A través del documento “Manifiesto próximo paso”, el macrismo fracasado confirmó que competirá tanto contra La Libertad Avanza como contra Fuerza Patria, confirmando su ruptura con el oficialismo
En una jornada que quedará marcada por la ruptura de la unidad frente al avance de las ideas de la libertad, el PRO ha decidido soltarle la mano al firme proceso de reconstrucción nacional que encabeza el presidente Javier Milei. Este domingo 10 de mayo, bajo la conducción del fracasado ex presidente, Mauricio Macri, el partido amarillo publicó un extenso documento titulado “Manifiesto próximo paso”, un eslogan que el ex mandatario viene intentando instalar desde mediados de marzo tras su acto en Parque Norte para recuperar un protagonismo que las urnas y la voluntad popular le han negado.

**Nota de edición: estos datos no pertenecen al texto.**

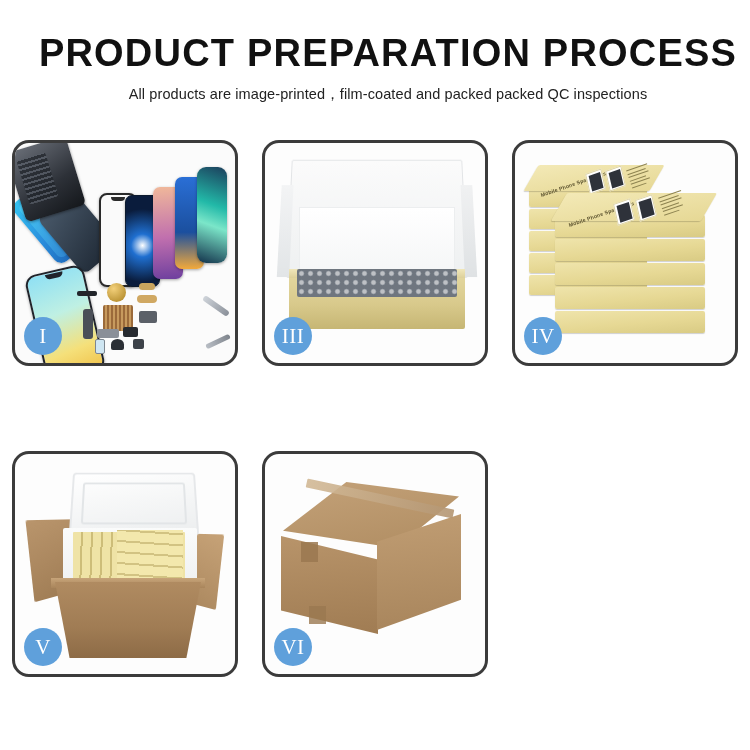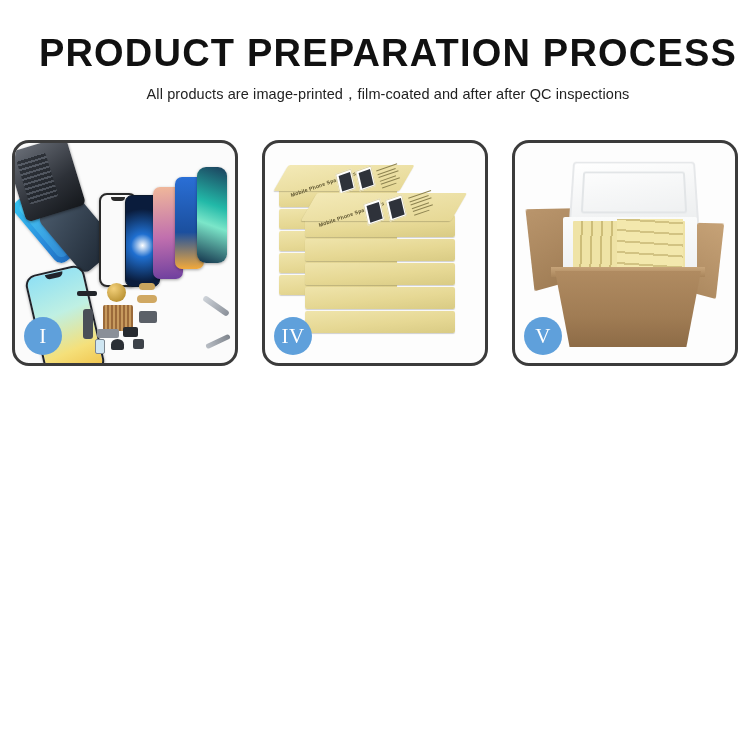"All products are" div.subtitle { text: after after -> packed packed }
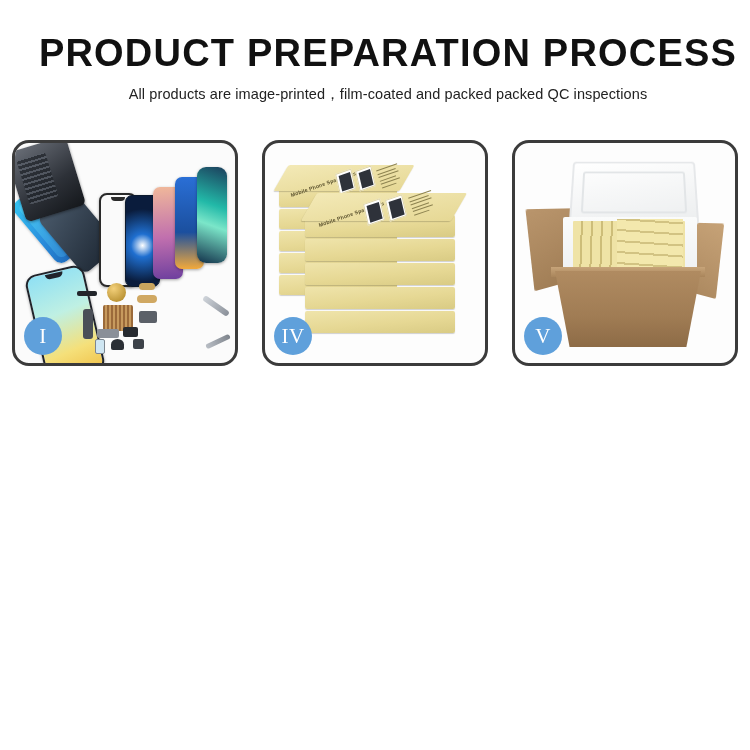"III" div.panel { html: none -> <div> <div> <div></div> <div></div> <div></div> <div></div> <div></div> </div> <div>III</div> </div> }
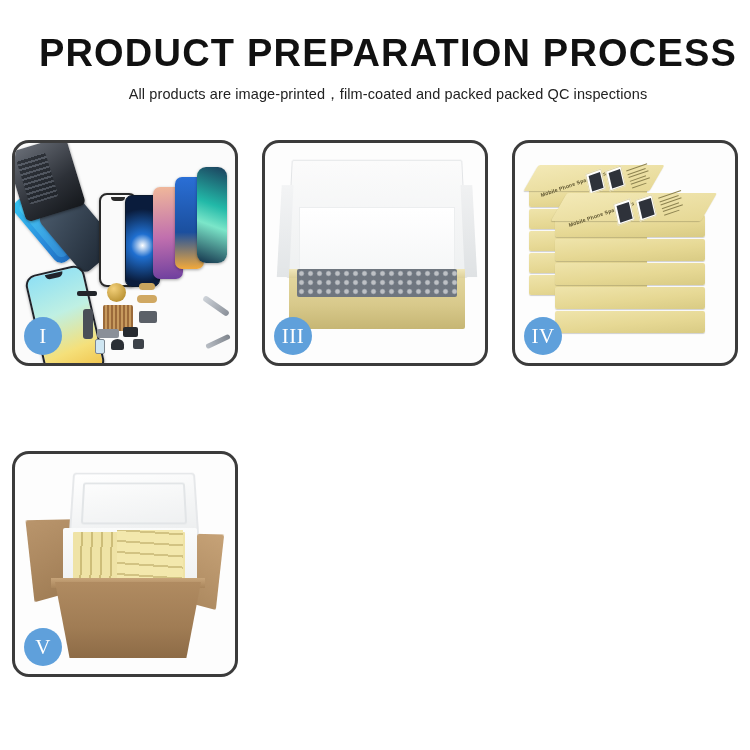"VI" div.panel { html: none -> <div> <div> <div></div> <div></div> <div></div> <div></div> <div></div> <div></div> </div> <div>VI</div> </div> }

El texto, que destila un sesgo crítico hacia la exitosa gestión libertaria, comienza con una semblanza histórica de la crisis argentina: “Hubo un momento en que la Argentina tocó fondo. Y lo sentimos todos. En los precios. En la incertidumbre”. Sin embargo, la fuerza liderada por Macri —quien ya es señalado como un posible candidato para las elecciones de 2027— se apresura a marcar una distancia ética que suena a conveniencia electoral, afirmando que “acompañar el cambio no es aplaudir lo que está mal”.
Comunicado del PRO
En un tono que roza la soberbia pedagógica, el PRO reclama una supuesta “lealtad verdadera” que consistiría en “decir lo que falta” y “reclamar lo que se prometió y todavía no llegó”. El manifiesto ataca directamente la personalidad y el estilo del Gobierno, sentenciando que el cambio tiene dos enemigos: el populismo y “los que frenan el cambio desde adentro, con soberbia, con arrogancia o pidiendo sacrificios que no están dispuestos a hacer”.
El desplante amarillo se extiende también al ámbito legislativo. Mientras el oficialismo y sus aliados se preparan para una sesión crucial el jueves, donde se debaten temas como la Ficha Limpia y la reforma electoral, el PRO ha decidido tensar la cuerda. Fernando de Andreis, secretario general del partido, llegó a declarar que lo mejor que podría hacer Bullrich es “dejar de pasar de un partido al otro”, evidenciando la fractura total entre el macrismo residual y los sectores que sí están comprometidos con el éxito de Milei.
El presidente, Javier Milei.
Finalmente, el comunicado del PRO intenta apropiarse de una agenda de gestión tradicional que el país ya dejó atrás por su ineficacia: “El próximo paso son más rutas, más hospitales, mejor educación”. Con la advertencia desafiante de que “a los dos los vamos a enfrentar”, el PRO se coloca hoy más cerca de los obstáculos al cambio que de las soluciones, priorizando su supervivencia partidaria por sobre el sacrificio que, según ellos mismos reconocen, “los argentinos eligieron” para salir del fondo. Mientras el presidente Milei avanza con medidas eficientes, el PRO se refugia en la nostalgia de lo que no pudo ser y en la crítica cómoda desde la tribuna.